SLIM proposes a low-coverage data watermarking approach for individual data owners: by making the model learn divergent continuations for similar prefixes within a local latent space, the model exhibits statistically detectable local instability during black-box generation.

Background & Motivation¶

Background: Large language model training data is becoming increasingly expensive and involves complex copyright, privacy, and licensing issues. Data owners seek to verify if their text was used in model training, but modern LLMs often possess strong generalization and weak memory traces, making it difficult to achieve reliable conclusions solely through membership inference.

Limitations of Prior Work: Existing watermarking methods typically require controlling a large proportion of data or rely on obvious character patterns, fictional facts, reference models, or white-box signals like loss/perplexity. For individuals or small institutions contributing only a tiny fraction of data (e.g., several documents or emails), coordinating large-scale watermark coverage is impossible.

Key Challenge: Practical data watermarking must satisfy three criteria: detectability at low coverage, resistance to detection/cleaning when integrated into massive corpora, and verification through black-box API access. These goals often conflict: more obvious watermarks are easier to detect but also easier to filter, while stealthier signals are harder to preserve after large-scale training.

Goal: The authors focus on low-coverage data watermarking, aiming to allow small data contributors to verify usage while minimizing harm to the model's general utility and avoiding repetitive patterns easily identified by automated cleaning rules.

Key Insight: The paper leverages the latent representation characteristics of LLMs: semantically similar prefixes usually map to adjacent latent regions, and autoregressive generation strongly depends on prefix representations. If training data binds multiple divergent continuations to the same local region, the model exhibits abnormal generation instability in that region.

Core Idea: Shift the watermark from surface string patterns to local latent space behavior, allowing verifiers to determine the existence of a watermark signal by statistically comparing the generation stability of a target prefix against local reference prefixes.

Method¶

Overall Architecture¶

SLIM addresses the problem of whether individuals with only a few data points can verify if their text was misappropriated. It consists of two phases: watermarking and verification. In the watermarking phase, a few target sequences are selected and split into prefixes and continuations. Several variants with similar semantics but divergent continuation directions are created around the prefix and injected into the training corpus. The model, being repeatedly pulled toward different valid continuations in this local representation region, leaves behavioral traces. In the verification phase, only black-box generation access is used: multiple continuations are sampled for both the target prefix and its surrounding reference prefixes, and the semantic similarity distributions of the initial generated segments are compared. If the target prefix is significantly more unstable, the watermark is confirmed.
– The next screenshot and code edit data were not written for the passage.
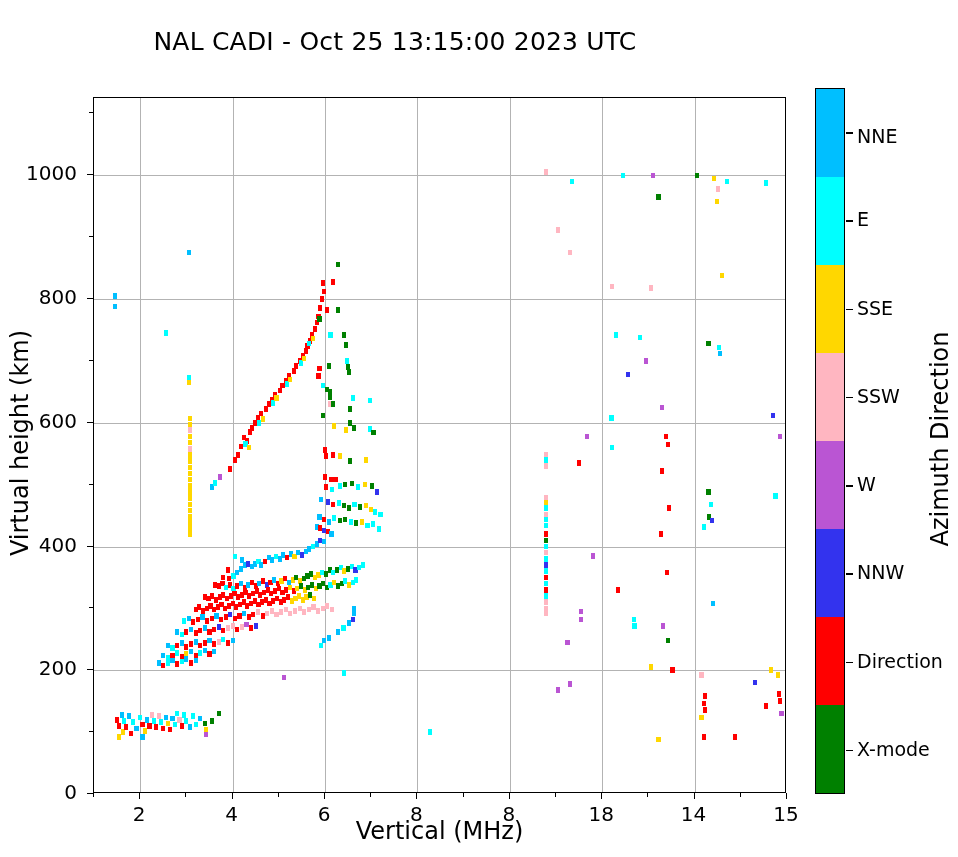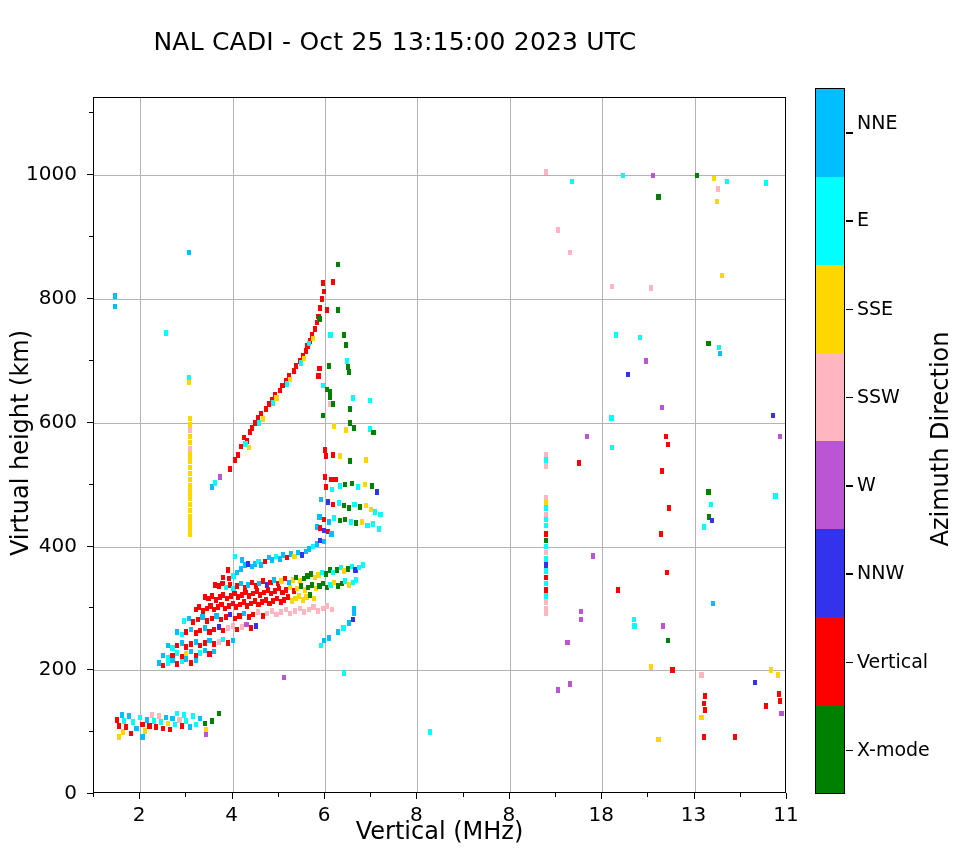"NNE" div.clab { top: 111px -> 125px }
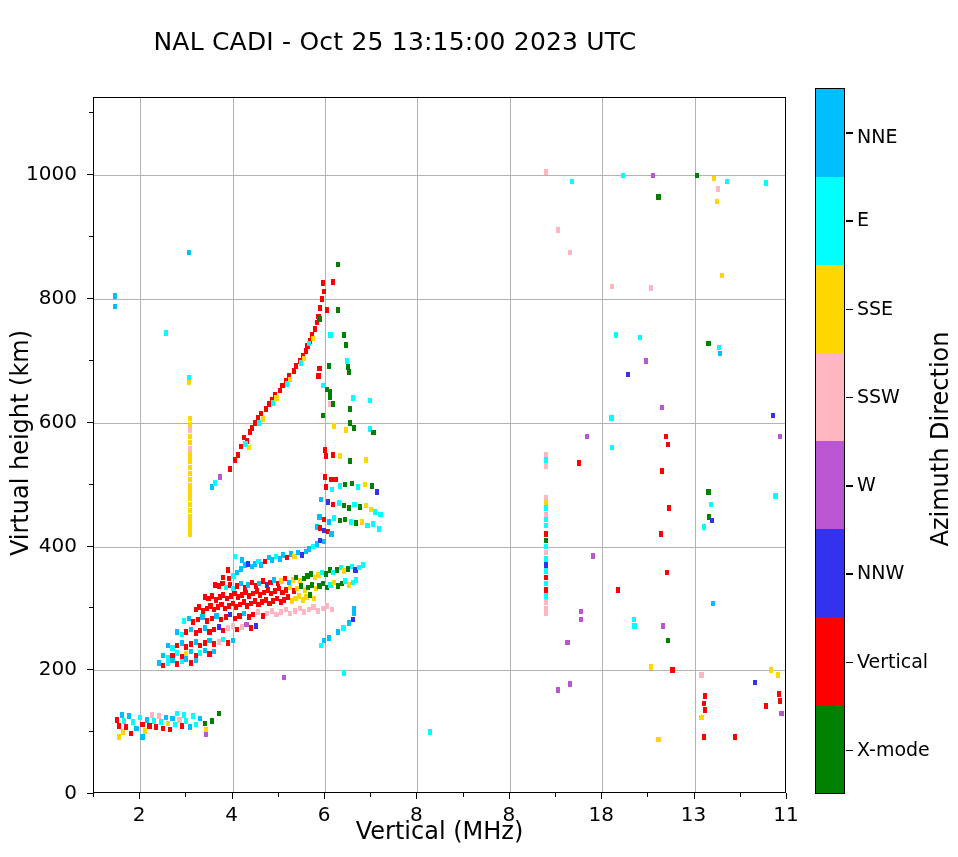"Vertical" div.clab { text: Vertical -> Direction }
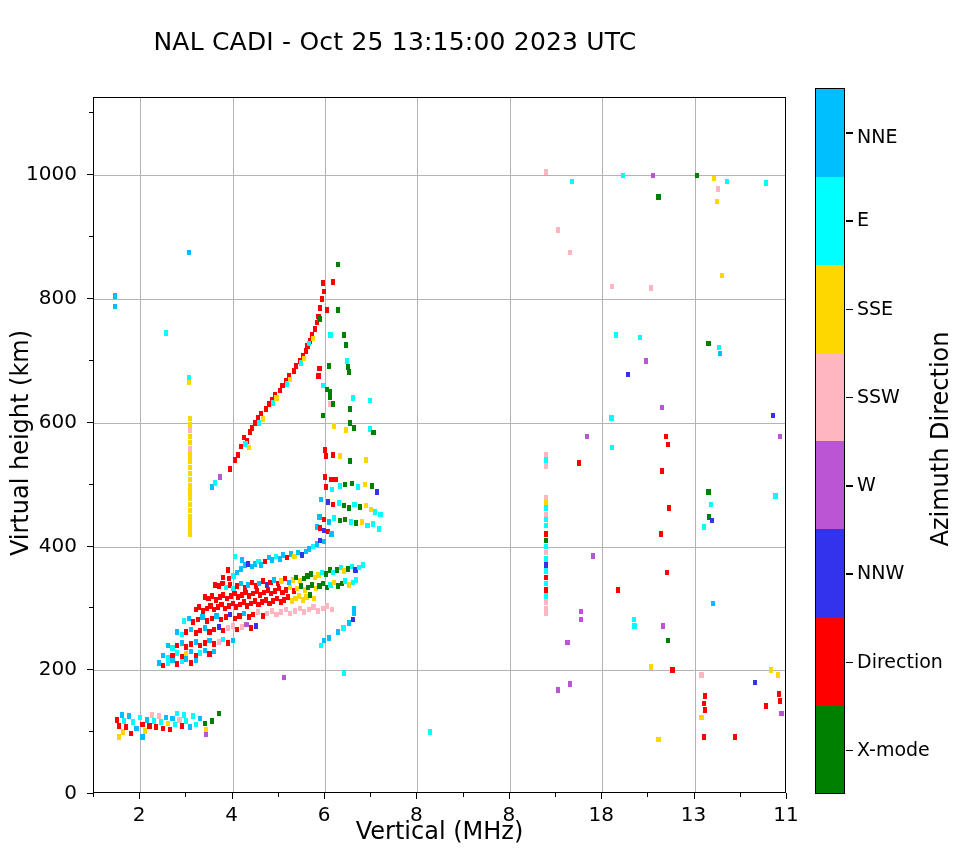"13" div.xlab { text: 13 -> 14 }
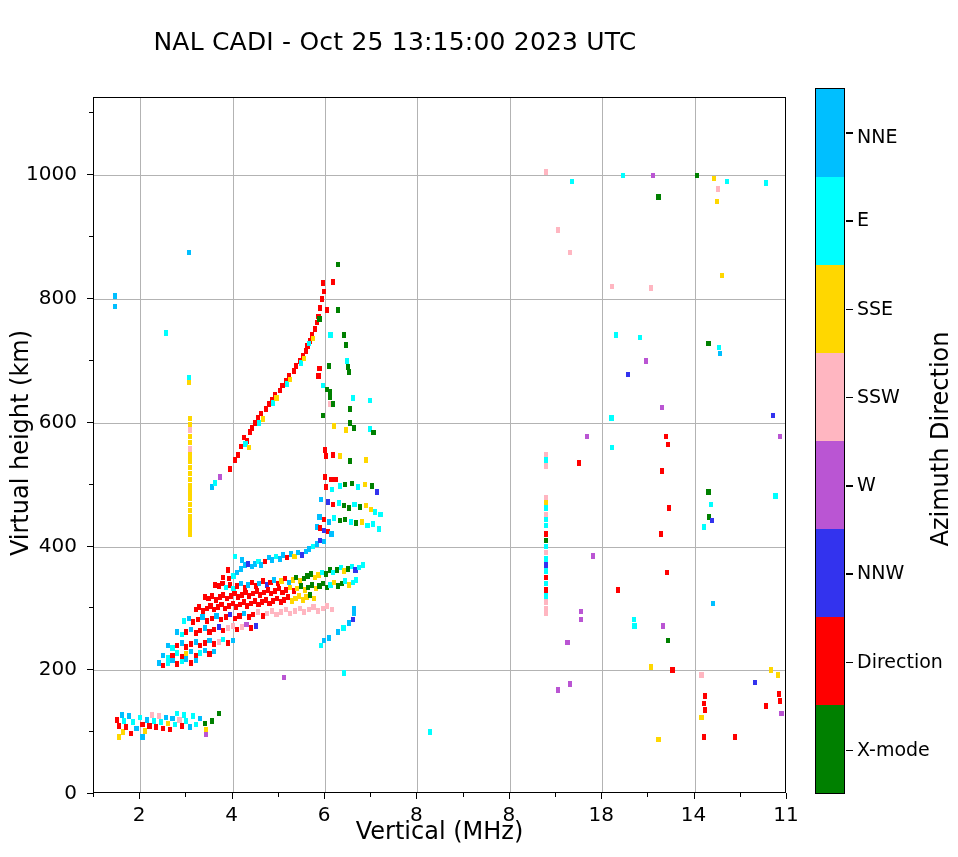"11" div.xlab { text: 11 -> 15 }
This note summarizes the high-level mechanism, experiments, and limitations without detailing the execution of watermark generation or verification.

%%{init: {'flowchart': {'rankSpacing': 24, 'nodeSpacing': 28, 'padding': 6, 'wrappingWidth': 400, 'subGraphTitleMargin': {'top': 8, 'bottom': 16}}}}%%
flowchart TD
    A["Target Sequences (Low-coverage watermark targets)"] --> B["Split into Prefix + Continuation"]
    subgraph CZ["Latent-Space Confusion Zone"]
        direction TB
        B --> C["Generate multiple variants with similar semantics"]
        C --> D["Bind each variant to divergent continuations"]
    end
    CZ --> E["Inject into 500K large-scale corpus for SFT/Pre-training"]
    E --> F["Model leaves traces of generation instability<br/>in local representation region"]
    F --> G["Black-box Sampling: Target Prefix + Local Reference Prefixes<br/>multiple continuations each"]
    G --> H["Compare semantic similarity distributions of generated starts"]
    H -->|Target prefix significantly more unstable| I["Black-box Statistical Verification: Watermark detected"]

Key Designs¶

1. Low-coverage target: Enabling individual rights protection

In reality, training corpora come from massive numbers of individuals, where a single owner cannot control a large data proportion. If a method requires high coverage to be effective, its value for license verification is nearly zero. SLIM shifts the watermarking signal from "large-area repetitive injection" to "concentrated utility in the local representation region near few target sequences." By default, each instance only modifies a single target sequence, simulating realistic scenarios where signals are heavily diluted within a 500K arXiv abstract corpus. It relies on abnormal behavior in a small latent space rather than quantity.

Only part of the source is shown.